#### Task goal
The response must reproduce exactly every line of the material below holding the word "border".

╭──

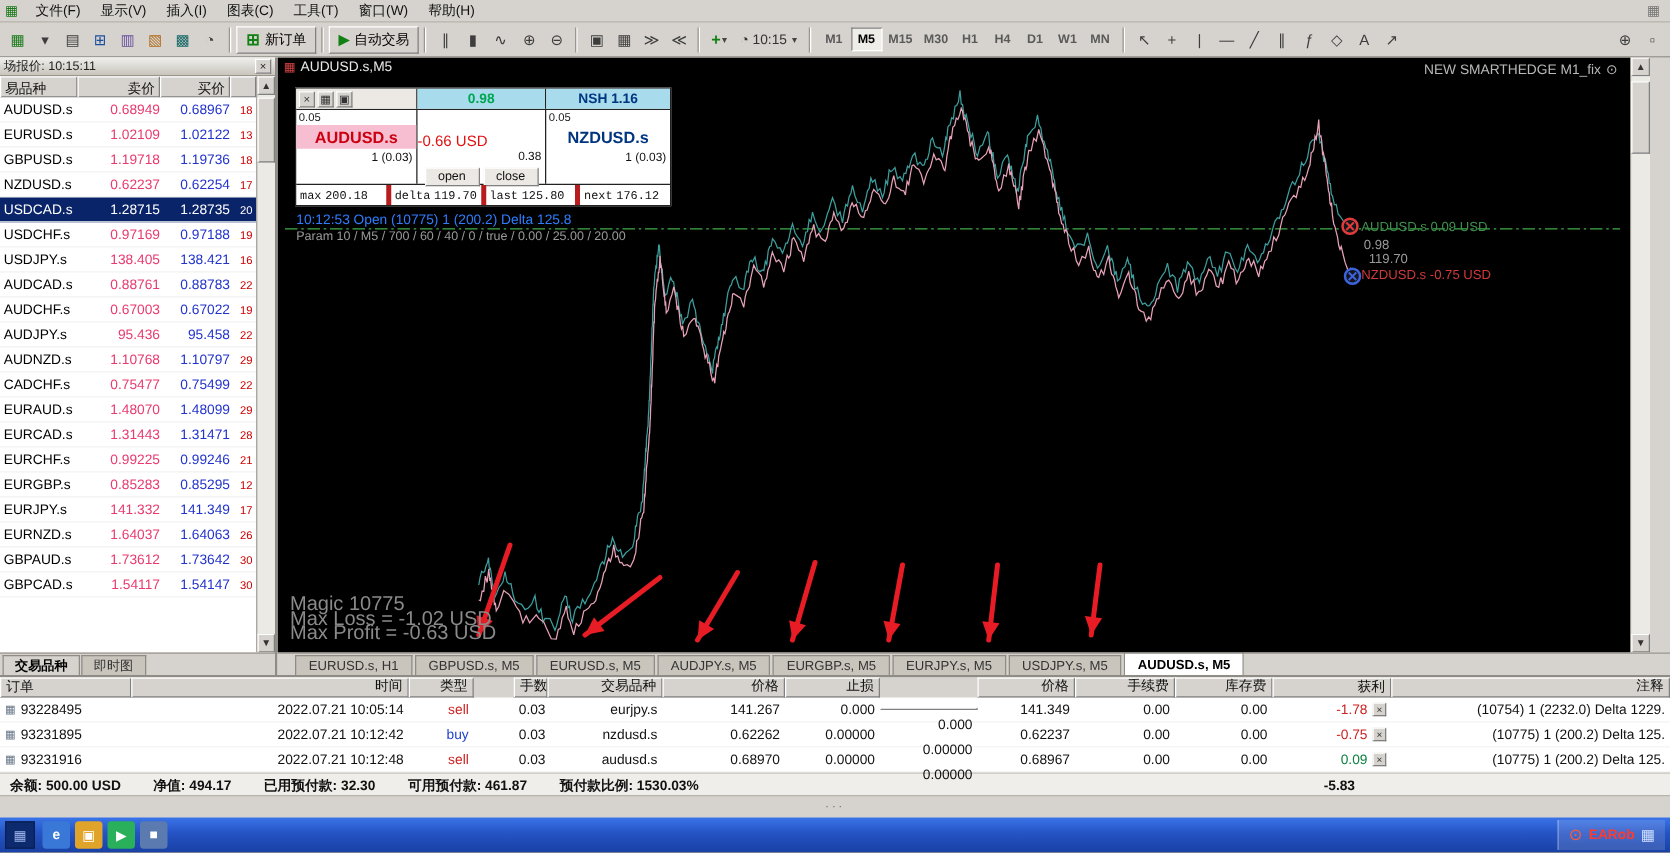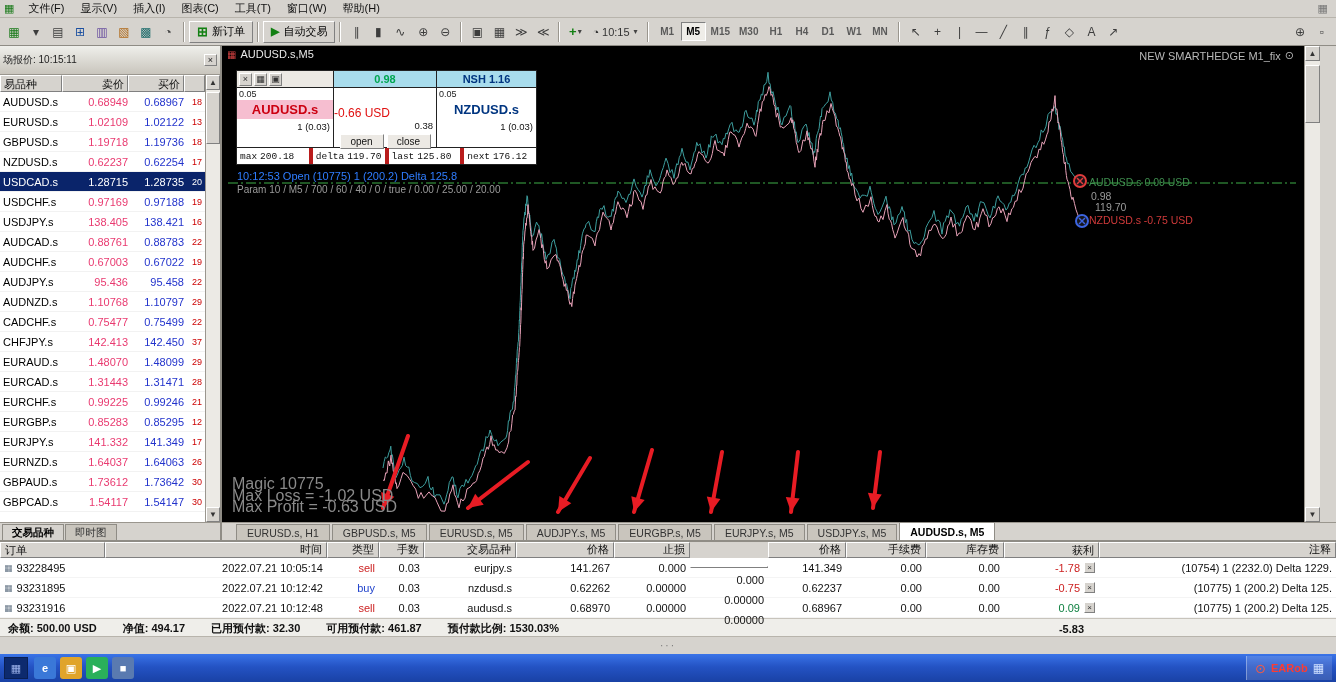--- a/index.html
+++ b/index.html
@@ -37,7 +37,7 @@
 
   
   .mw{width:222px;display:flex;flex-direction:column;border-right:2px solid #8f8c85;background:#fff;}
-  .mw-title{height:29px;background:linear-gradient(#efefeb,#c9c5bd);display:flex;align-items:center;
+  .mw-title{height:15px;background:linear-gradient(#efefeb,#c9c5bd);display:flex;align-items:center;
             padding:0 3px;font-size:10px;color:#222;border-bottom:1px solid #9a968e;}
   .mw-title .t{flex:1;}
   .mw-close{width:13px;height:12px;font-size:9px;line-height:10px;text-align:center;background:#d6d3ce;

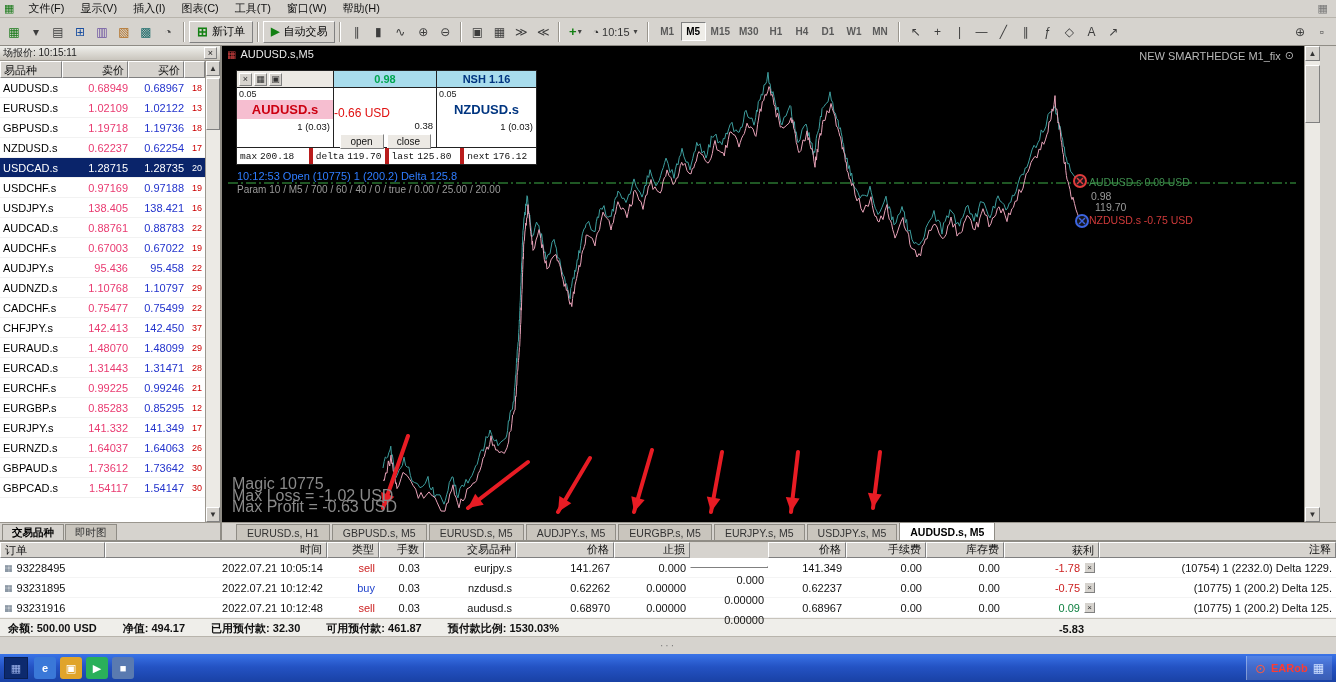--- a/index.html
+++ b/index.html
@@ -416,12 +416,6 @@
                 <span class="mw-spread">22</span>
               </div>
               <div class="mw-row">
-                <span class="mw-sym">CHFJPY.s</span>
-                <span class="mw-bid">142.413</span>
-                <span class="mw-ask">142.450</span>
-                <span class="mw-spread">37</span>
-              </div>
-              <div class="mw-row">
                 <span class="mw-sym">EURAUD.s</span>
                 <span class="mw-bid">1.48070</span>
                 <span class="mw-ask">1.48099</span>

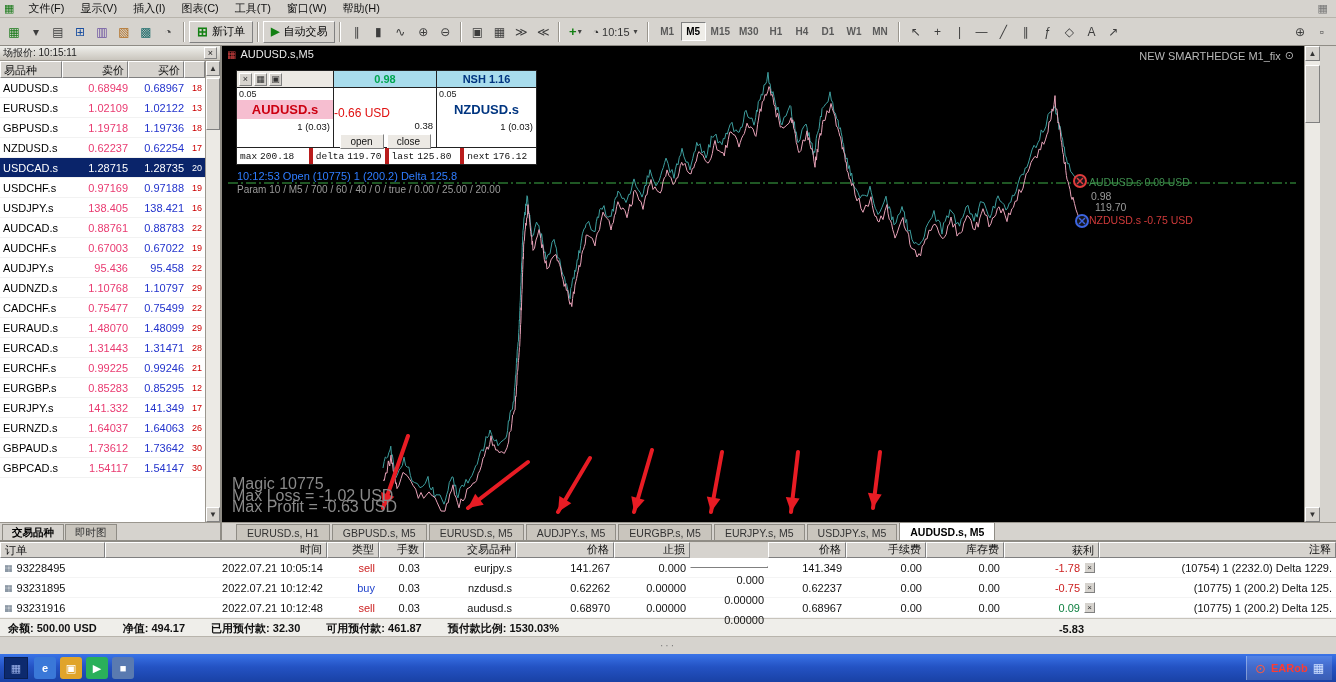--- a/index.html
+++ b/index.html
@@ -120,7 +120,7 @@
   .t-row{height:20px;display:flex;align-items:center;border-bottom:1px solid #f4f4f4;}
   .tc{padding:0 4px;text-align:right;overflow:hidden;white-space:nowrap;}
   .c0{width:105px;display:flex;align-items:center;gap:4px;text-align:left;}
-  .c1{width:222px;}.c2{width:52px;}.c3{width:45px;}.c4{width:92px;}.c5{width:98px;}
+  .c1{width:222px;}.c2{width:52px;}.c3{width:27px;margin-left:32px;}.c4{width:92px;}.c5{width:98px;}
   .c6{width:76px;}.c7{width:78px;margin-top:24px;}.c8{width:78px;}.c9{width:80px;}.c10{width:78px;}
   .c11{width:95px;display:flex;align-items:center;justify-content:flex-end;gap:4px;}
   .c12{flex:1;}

╰──

#### Solution to this task
   .mw{width:222px;display:flex;flex-direction:column;border-right:2px solid #8f8c85;background:#fff;}
             padding:0 3px;font-size:10px;color:#222;border-bottom:1px solid #9a968e;}
   .t-row{height:20px;display:flex;align-items:center;border-bottom:1px solid #f4f4f4;}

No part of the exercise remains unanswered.